Mr. Gebert’s position required an extensive background check in order to obtain a top secret security clearance. Part of that process required him to fill out the government’s detailed SF-86 form, which probes many aspects of a person’s life, including membership in organizations that promote terrorism or violence. And yet, despite this screening measure, Gebert was seemingly able to carry on with his radical activism and associations for years without being detected, while having access to sensitive and secret government information. The State Department recently suspended Mr. Gebert.

This case raises several important security clearance issues.

The LImitations of background checks

The first line of defense in assessing an applicant’s trustworthiness and character is a background check. As is standard practice, agency investigators interview people from applicants’ lives, and Gebert would have been no exception. Such people tend to be family members, former employers, colleagues, or friends. This kind of background investigation is done in order to determine an applicant’s character and trustworthiness, as well as to uncover any potential red flags which may exist which could compromise the applicant.

However, the background investigation process is not without its faults and limitations. For example, the State Department, like other government agencies, is jammed with a backlog of employee applications requiring security clearances. This creates pressure to conduct interviews quickly. It is unrealistic to expect an interviewer to catch every pitfall in a person’s history. Much of that depends on whom they interview, what topics are discussed, and how thoroughly the interview is conducted. There is also a measure of luck involved, insofar as the interviewer coming across some critical bit of information that would signal trouble.

Adding to the problem, white nationalist applicants and other radicals might tell the people whom are most likely to be interviewed to stay silent about the applicant’s beliefs, making it that much more difficult for an interviewer to uncover their extremist proclivities.

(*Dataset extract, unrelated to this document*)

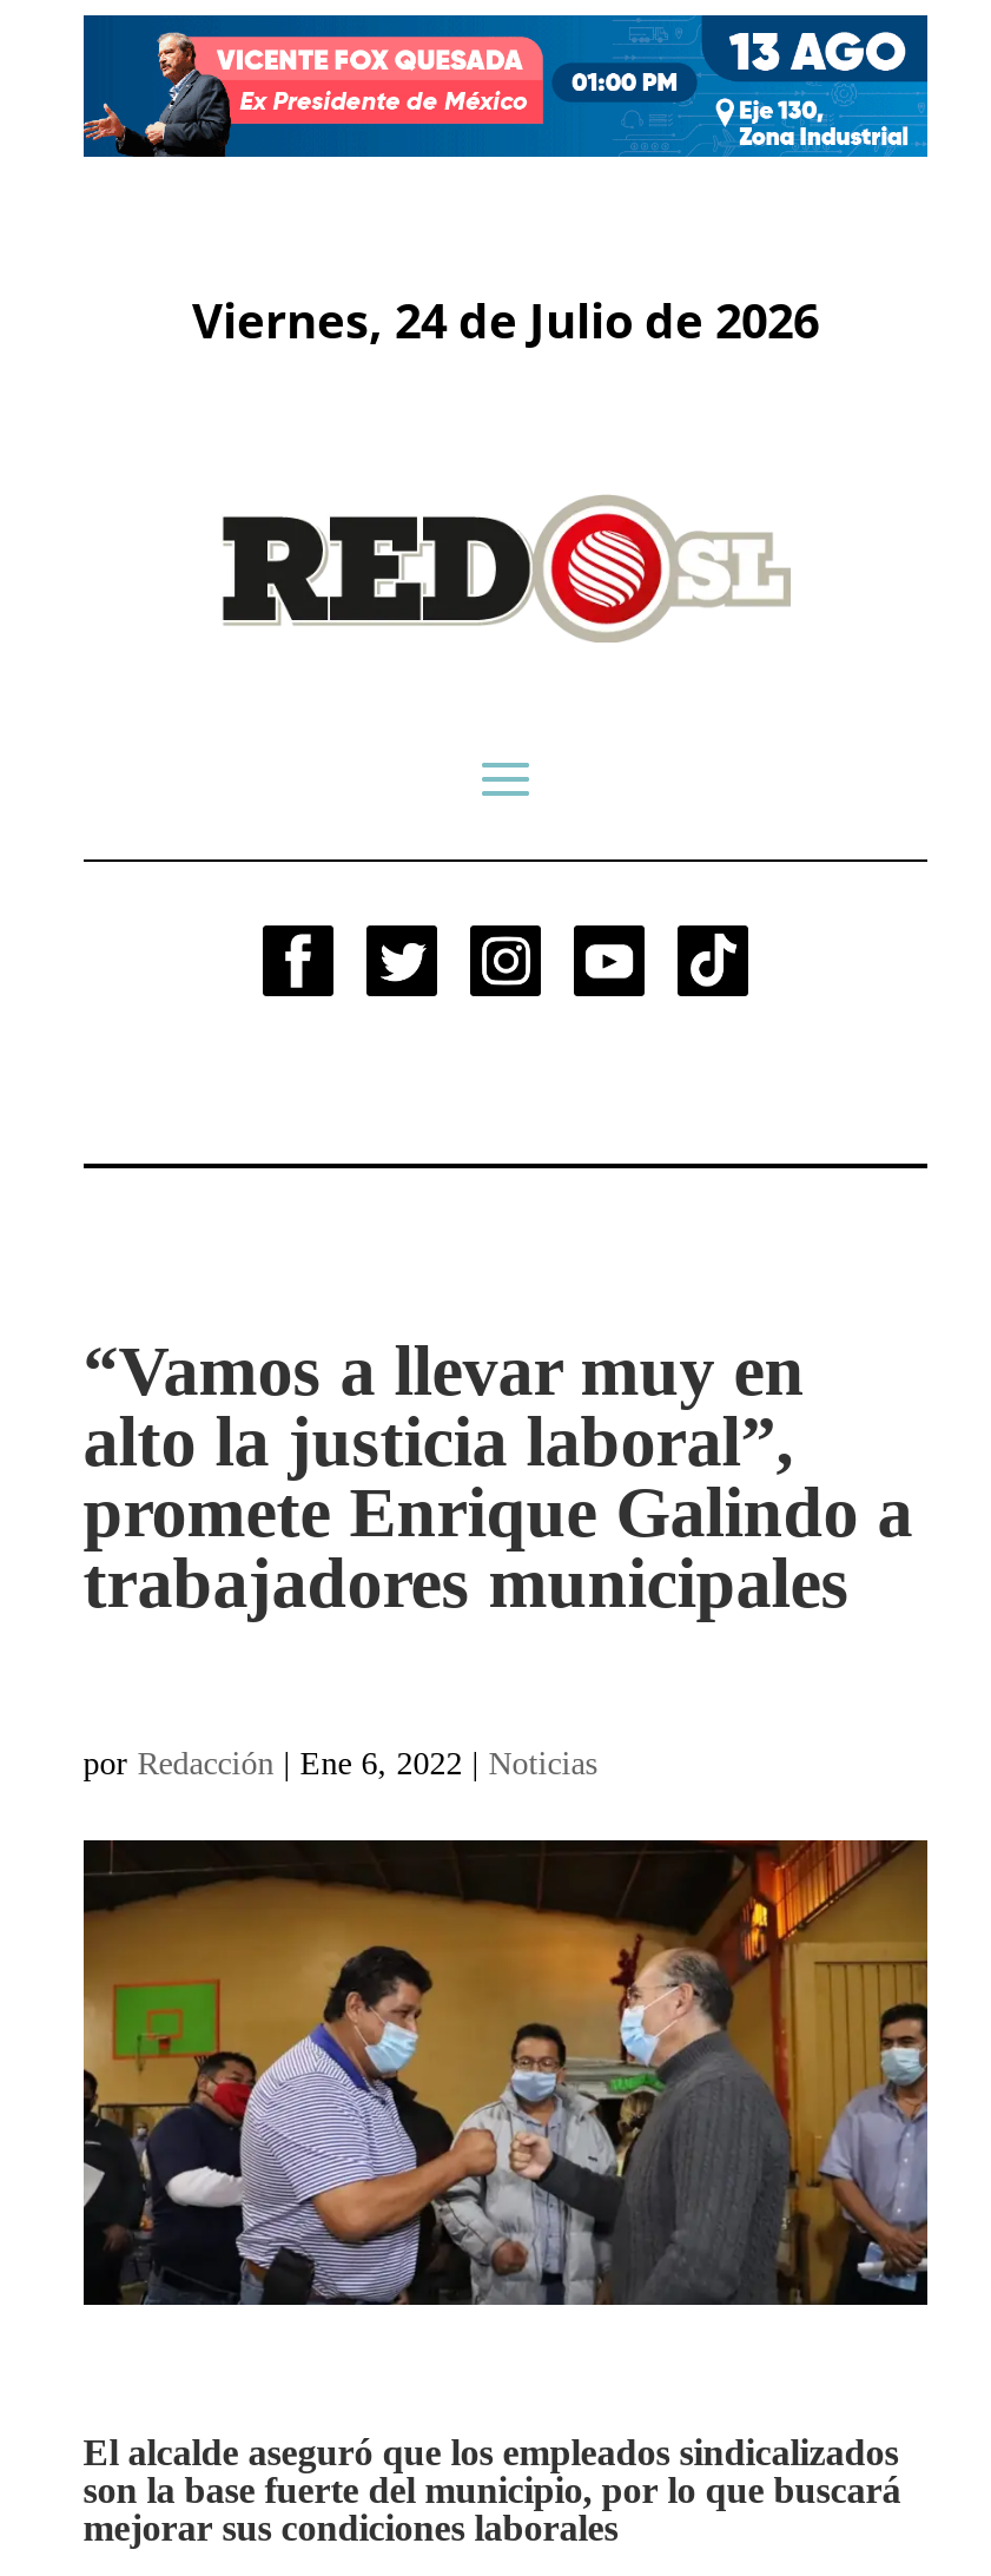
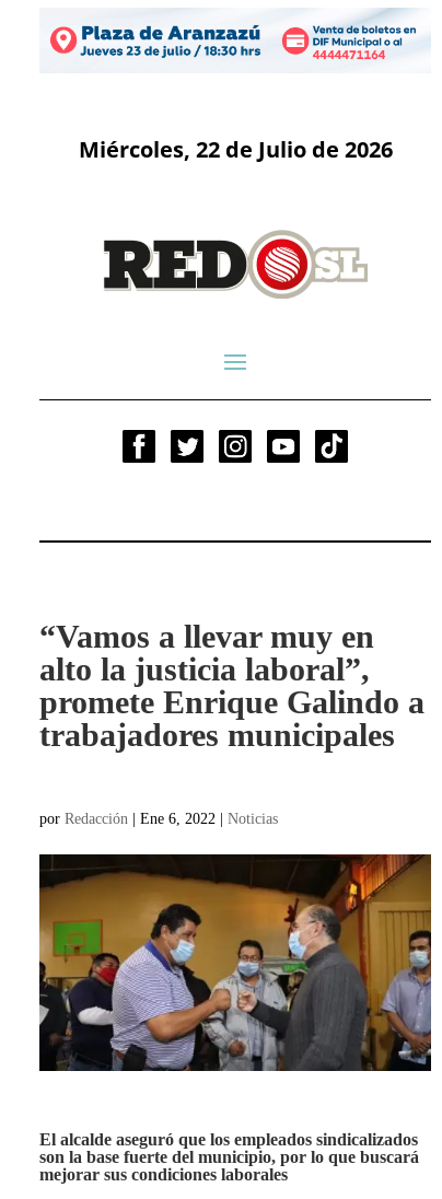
[81,13,930,159] [image] -> [39,8,431,73] [image]
[192,288,819,352] Viernes, 24 de Julio de 2026 -> [78,134,392,164] Miércoles, 22 de Julio de 2026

The takeaway is that while necessary, background checks may not be sufficient to uncover all applicants that harbor radical views.

What constitutes use of violence to overthrow the U.S. government?

Does a person’s affiliation with a racist organization equate with the SF-86’s definition of an organization “dedicated to the use of violence or force to overthrow the United States government?”

Both online and in private conversations with other white nationalists, Gebert spoke about his dream of creating a country for whites only. “[Whites] need a country of our own with nukes, and we will retake this thing lickety split.” “That’s all that we need. We need a country founded for white people with a nuclear deterrent. And you watch how the world trembles.”

Gebert made it clear that he was willing to sacrifice nearly everything in order to put his white nationalist ideology first. “There are bigger things than a career and a paycheck, and I don’t want to lose mine.” He continued, “I am prepared to lose mine, because this is the most important thing to me in my life … in tandem with my family, of course.”

As Tess Owen reported in her recent VICE News article: Given that his alleged involvement was largely contained to sharing racist, anti-Semitic memes across various social media accounts, recruitment, and hosting events at his home, it’s unlikely that his reported extremist activities would necessarily fall into the State Department’s SF-86 form definition of an organization “dedicated to the use of violence or force to overthrow the United States government.”

This type of situation poses a challenge to the United States government. The question being: at what point do you draw the line of what behavior constitutes belonging to an organization dedicated to the use of violence or force to overthrow the United States government? There is no bright line rule in this regard. It is a balance between the rights of the individual and the national security interests of the United States.

First Amendment Rights versus Personal Conduct and Outside Activities

Gebert, like every American, has a First Amendment right to express his deeply held beliefs. However, holding a security clearance is a privilege granted by the government, not a right. And the government may revoke or deny a clearance if it believes a clearance holder’s personal conduct or outside activities pose a risk or threat to the security of the United States. The tricky part from the government’s perspective is removing someone from a position based solely on their beliefs.

From 2015 to 2019, Gebert operated multiple Twitter accounts, which were used to interact with other white nationalists. Hatewatch was unable to pinpoint if during his workday at the State Department he posted about his white nationalist beliefs. However, it appears that content on those Twitter accounts was posted several times throughout the day.

Where does this leave the government in deciding whether to revoke or deny a security clearance from a government employee or contractor?

Consider the following hypotheticals. Suppose a clearance holder had kept his beliefs a secret and that someone had found out about those beliefs and was blackmailing him for secret information in order for the clearance holder to keep his position?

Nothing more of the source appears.